[LIB]: Consolidate _atomic_dec_and_lock()

Several implementations were essentialy a common piece of C code using
the cmpxchg() macro.  Put the implementation in one spot that everyone
can share, and convert sparc64 over to using this.

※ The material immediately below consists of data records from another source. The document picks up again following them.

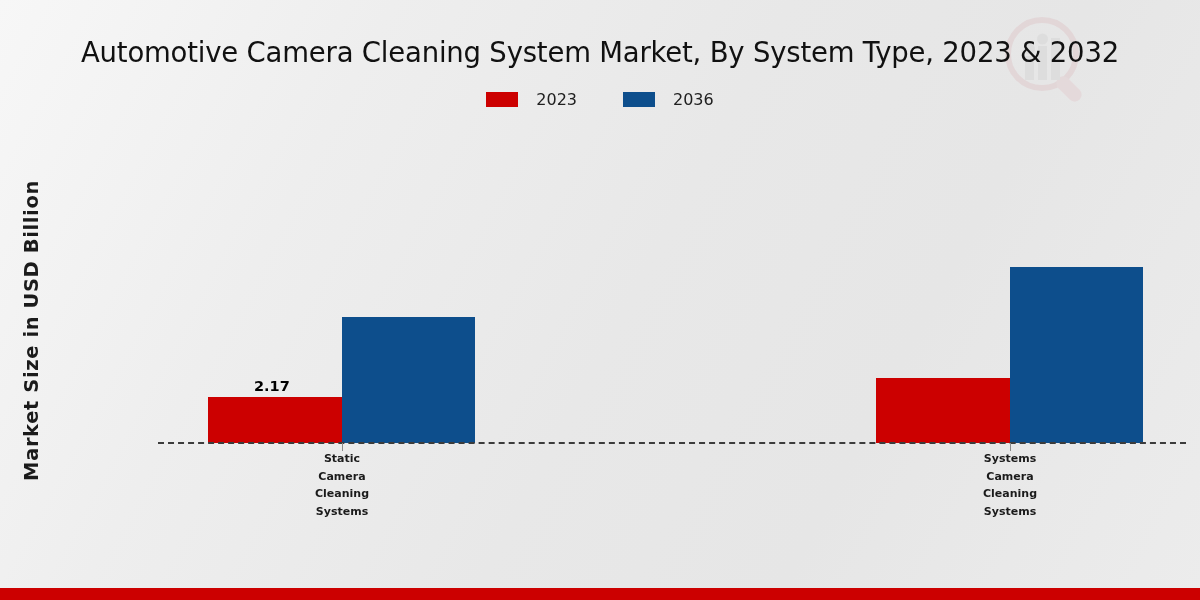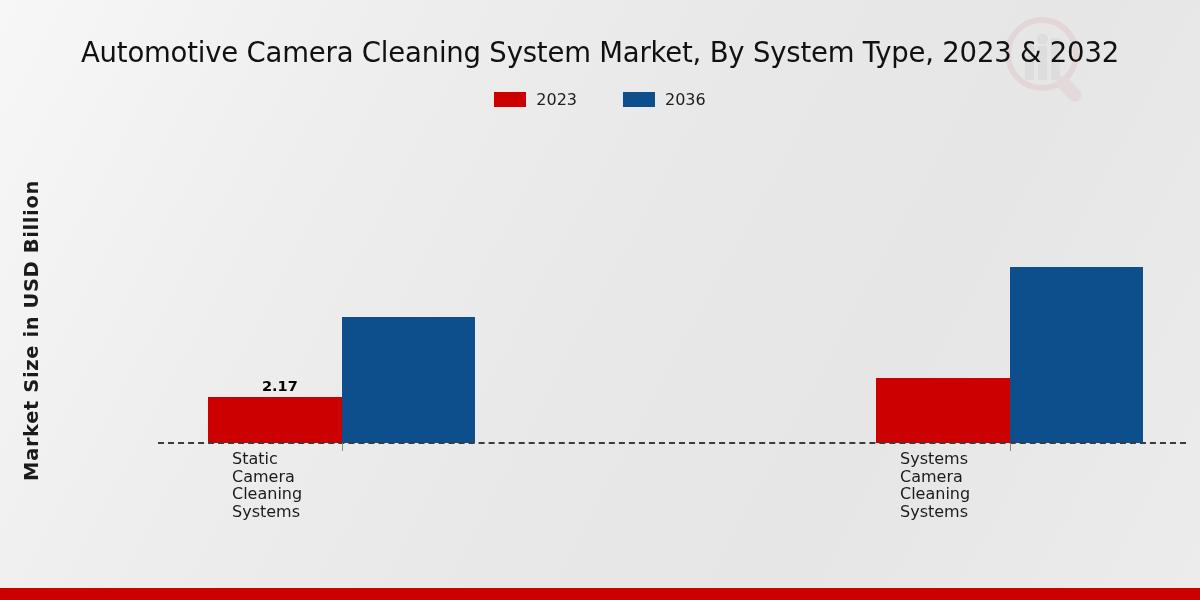--- a/index.html
+++ b/index.html
@@ -62,7 +62,7 @@
   .legend-item {
     display: flex;
     align-items: center;
-    gap: 10px;
+    gap: 18px;
   }
   .legend-swatch {
     width: 32px;

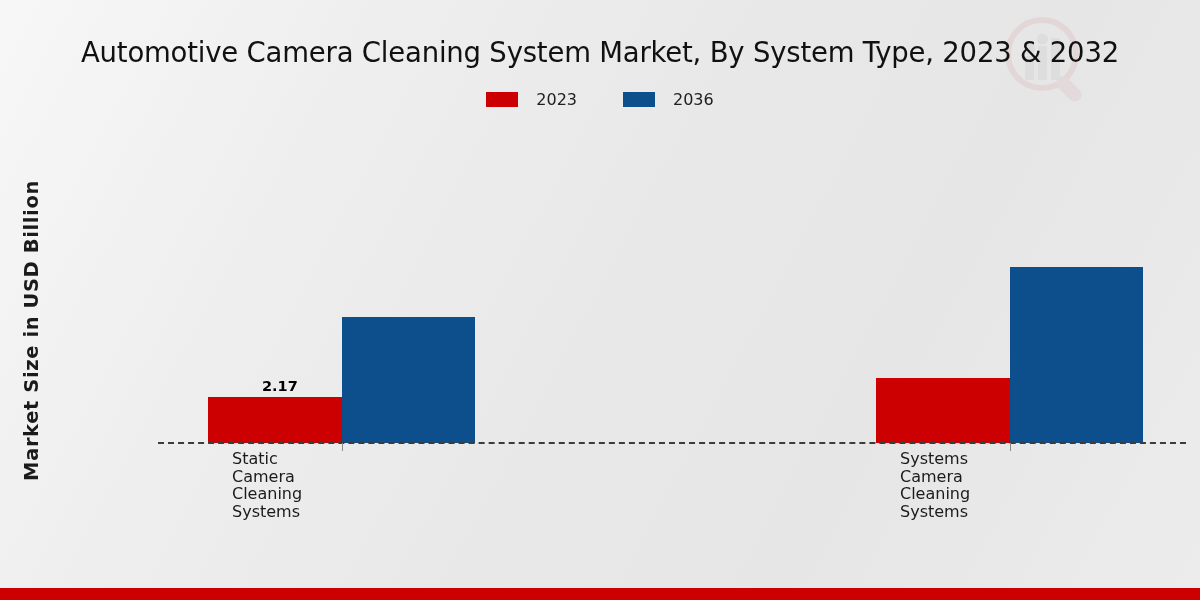--- a/index.html
+++ b/index.html
@@ -126,7 +126,6 @@
     font-weight: 700;
     color: #000000;
     white-space: nowrap;
-    margin-left: 8px;
   }
 
   

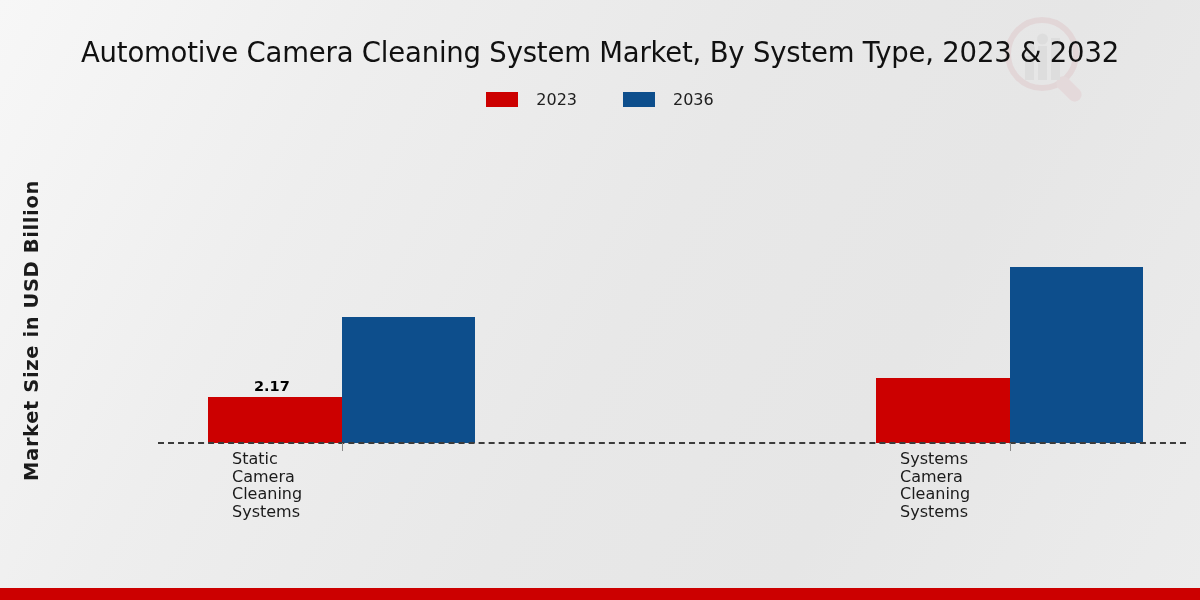--- a/index.html
+++ b/index.html
@@ -140,10 +140,12 @@
     position: absolute;
     top: 450px;
     width: 220px;
-    font-size: 16px;
+    text-align: center;
+    font-size: 11px;
     line-height: 17.5px;
     color: #1b1b1b;
     font-family: "DejaVu Sans", sans-serif;
+    font-weight: bold;
   }
   .cat-label div { display: block; }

Alpha is the lone arch-specific implementation, which codes up a
special fast path for the common case in order to avoid GP reloading
which a pure C version would require.

Signed-off-by: David S. Miller <davem@davemloft.net>
diff --git a/lib/dec_and_lock.c b/lib/dec_and_lock.c
index 2377af0..305a966 100644
--- a/lib/dec_and_lock.c
+++ b/lib/dec_and_lock.c
@@ -1,7 +1,41 @@
 #include <linux/module.h>
 #include <linux/spinlock.h>
 #include <asm/atomic.h>
+#include <asm/system.h>
 
+#ifdef __HAVE_ARCH_CMPXCHG
+/*
+ * This is an implementation of the notion of "decrement a
+ * reference count, and return locked if it decremented to zero".
+ *
+ * This implementation can be used on any architecture that
+ * has a cmpxchg, and where atomic->value is an int holding
+ * the value of the atomic (i.e. the high bits aren't used
+ * for a lock or anything like that).
+ */
+int _atomic_dec_and_lock(atomic_t *atomic, spinlock_t *lock)
+{
+	int counter;
+	int newcount;
+
+	for (;;) {
+		counter = atomic_read(atomic);
+		newcount = counter - 1;
+		if (!newcount)
+			break;		/* do it the slow way */
+
+		newcount = cmpxchg(&atomic->counter, counter, newcount);
+		if (newcount == counter)
+			return 0;
+	}
+
+	spin_lock(lock);
+	if (atomic_dec_and_test(atomic))
+		return 1;
+	spin_unlock(lock);
+	return 0;
+}
+#else
 /*
  * This is an architecture-neutral, but slow,
  * implementation of the notion of "decrement
@@ -33,5 +67,6 @@
 	spin_unlock(lock);
 	return 0;
 }
+#endif
 
 EXPORT_SYMBOL(_atomic_dec_and_lock);